Варецкая-Чивилихина: Я бы хотела сказать, Свет, о том, что мне бы, по крайней мере, хотелось бы в старости попасть в дом престарелых. Я объясню – я очень много ездила по Европе, и я бывала в домах престарелых, они бывают разного характера – и высокого, и среднего, и самого низкого. Вы знаете, когда я вижу 70-80-летнюю женщину, которой сделали прическу и подтачивают ноготки, когда рядом стоит сестра, и она выбирает красивую кофточку, вы знаете, приятно смотрится. Я понимаю, что при полной семье, когда есть и дети, и внуки, конечно, хотелось бы, может быть, находится рядом с ними.
Светлана: Не может быть, если хорошая семья, то наверняка захотелось бы.
Варецкая-Чивилихина: Наверняка, да. Но когда человек понимает, что его пенсия составляет 2-3 тысячи рублей…

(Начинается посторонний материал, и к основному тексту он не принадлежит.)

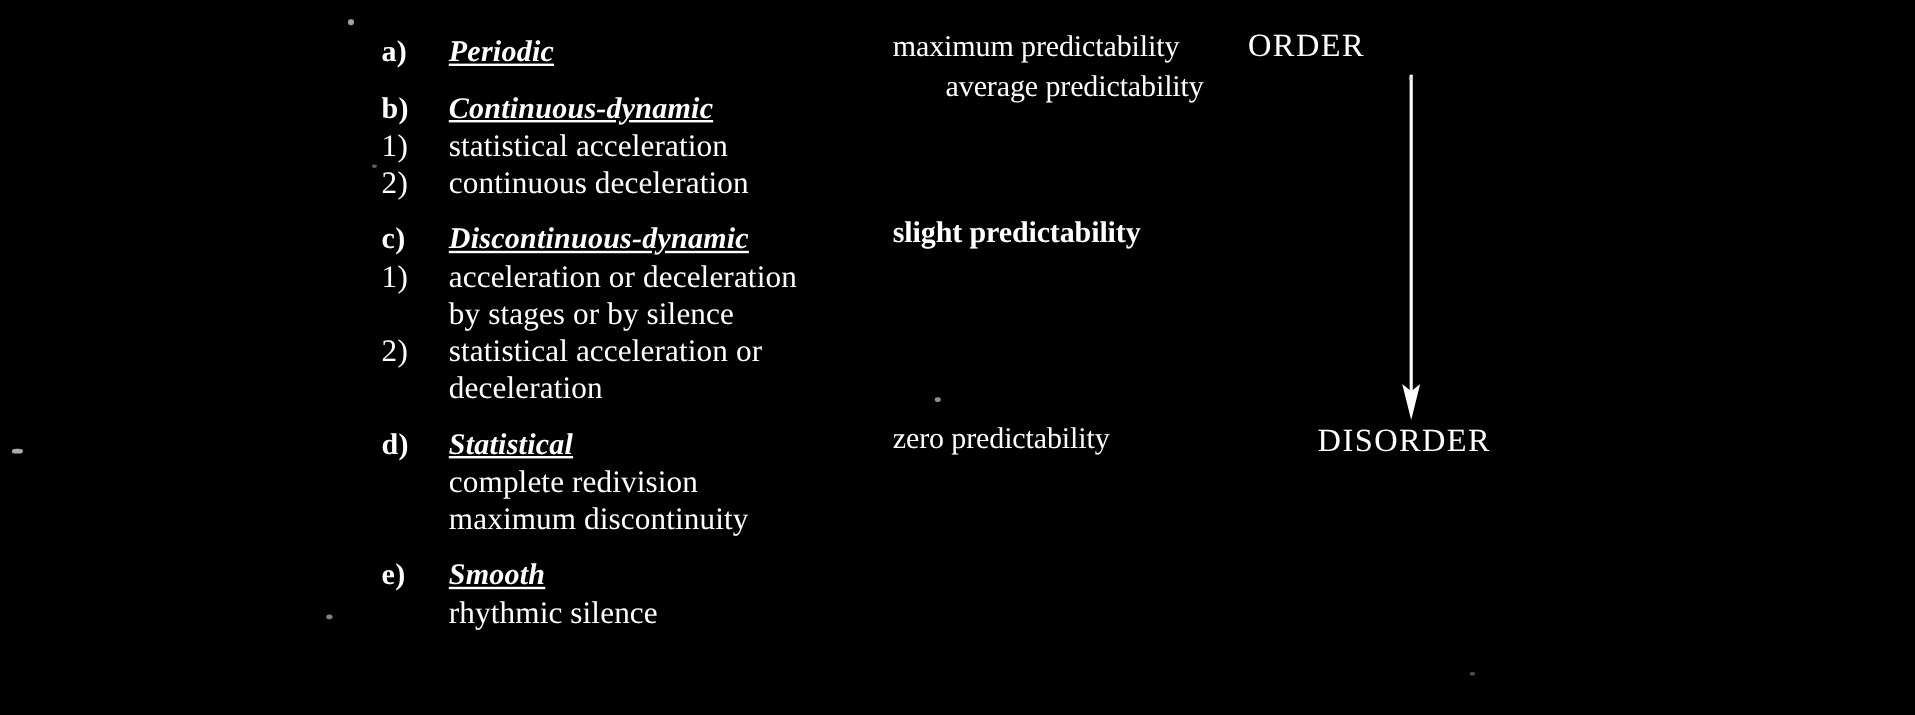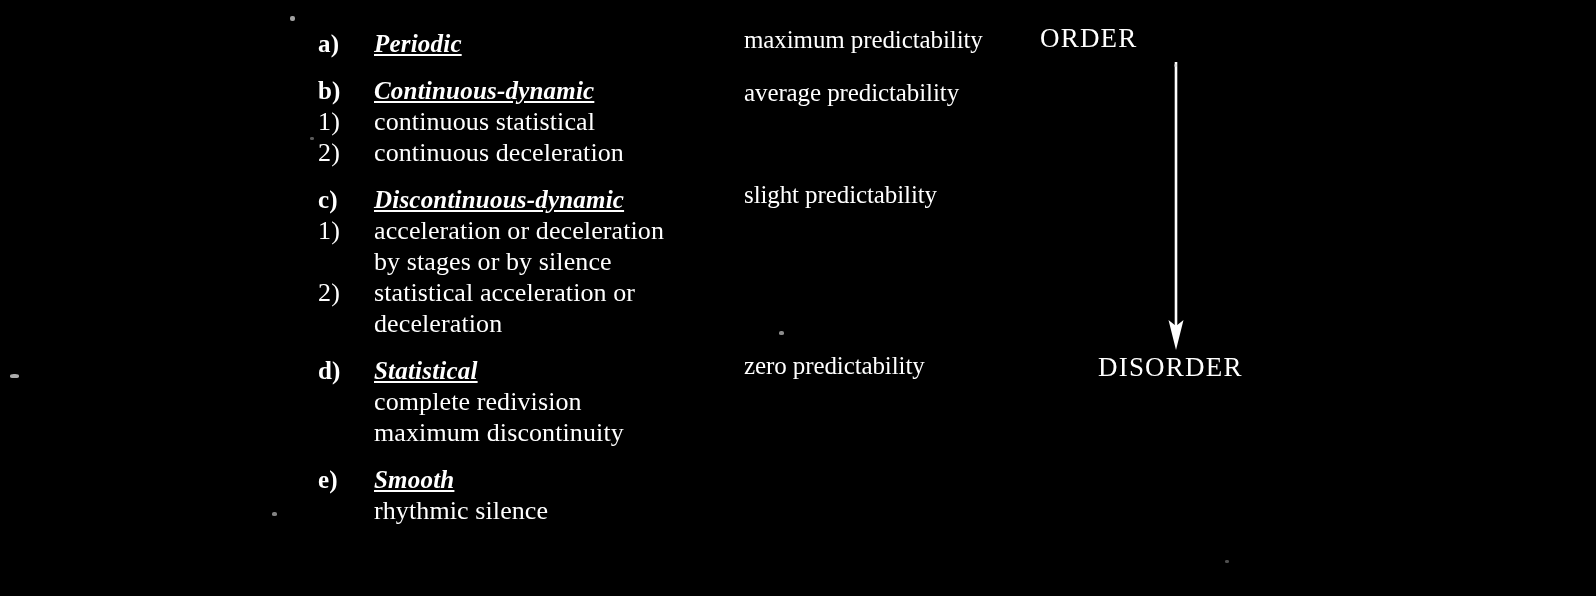--- a/index.html
+++ b/index.html
@@ -111,21 +111,21 @@
           <span class="label head">Periodic</span>
         </div>
       </div>
       <div class="block">
         <div class="row">
           <span class="marker">b)</span>
           <span class="label head">Continuous-dynamic</span>
         </div>
         <div class="row">
           <span class="marker plain">1)</span>
-          <span class="label sub">continuous statistical</span>
+          <span class="label sub">statistical acceleration</span>
         </div>
         <div class="row">
           <span class="marker plain">2)</span>
           <span class="label sub">continuous deceleration</span>
         </div>
       </div>
       <div class="block">
         <div class="row">
           <span class="marker">c)</span>
           <span class="label head">Discontinuous-dynamic</span>
@@ -168,22 +168,22 @@
         </div>
         <div class="row">
           <span class="marker blank"></span>
           <span class="label sub">rhythmic silence</span>
         </div>
       </div>
     </div>
 
   <div>
       <div class="predict" style="top: 26px;">maximum predictability</div>
-      <div class="predict" style="top: 79px;">average predictability</div>
-      <div class="predict" style="top: 181px;">slight predictability</div>
+      <div class="predict" style="top: 59px; margin-left: 44px;">average predictability</div>
+      <div class="predict" style="top: 181px; font-weight: bold;">slight predictability</div>
       <div class="predict" style="top: 352px;">zero predictability</div>
     </div>
 
   <div class="pole" style="left: 1040px; top: 23px;">ORDER</div>
 
   <div class="axis-arrow">
     <svg width="42" height="288" viewBox="0 0 42 288" xmlns="http://www.w3.org/2000/svg">
       <line x1="21" y1="0" x2="21" y2="268" stroke="#ffffff" stroke-width="2.6"></line>
       <polygon points="21,288 13.5,258 21,264 28.5,258" fill="#ffffff"></polygon>
     </svg>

Светлана: И помощи ждать неоткуда.
Варецкая-Чивилихина: Абсолютно верно. Когда ему приходится оплачивать коммунальные услуги приблизительно половину, если не больше, своей пенсии, и когда есть выбор – он получает четырехразовое питание, когда он получает и мясо, и рыбу, и фрукты, и овощи, и полностью все медицинское обслуживание, я думаю, что приоритет, наверное, будет на стороне пансионата.
Светлана: Нет, это я понимаю, но скажите мне, все-таки, у вас приходят сами в основном или сдают?
Варецкая-Чивилихина: У нас и приходят сами, и сдают. Есть статистика определенная – где-то около 40% - люди, которые приходят сами.
Светлана: То есть это, как правило, одинокие люди или из семей?
Варецкая-Чивилихина: Это и из семей, и одинокие люди. У меня совсем недавно поступил мужчина, он сейчас председатель совета ветеранов, бывший летчик, удивительный, конечно, человек, , у него есть дочка, и он мне сказал «Наталья Борисовна,, она меня не выгоняла, но я почувствовал, что я стал лишний», я говорю «В каком смысле почувствовали?», «Ну вот, купи себе свой холодильник, купи себе свой телевизор».
Кобаладзе: Не выгоняла - прямым текстом.
Варецкая-Чивилихина: Шаг влево, шаг вправо – расстрел, но вместе с тем он говорит «Я не стал ничего говорить, я похоронил жену», единственный в этой ситуации был против внук, я говорю «Ну хорошо, а сейчас как? Он приходит к вам, или дочь, или зять?», он говорит «Наталья Борисовна, против был внук, и он единственный ко мне приходит», я спрашиваю «Скажите, как вам?», он говорит «Надо приспосабливаться к условиям новой жизни».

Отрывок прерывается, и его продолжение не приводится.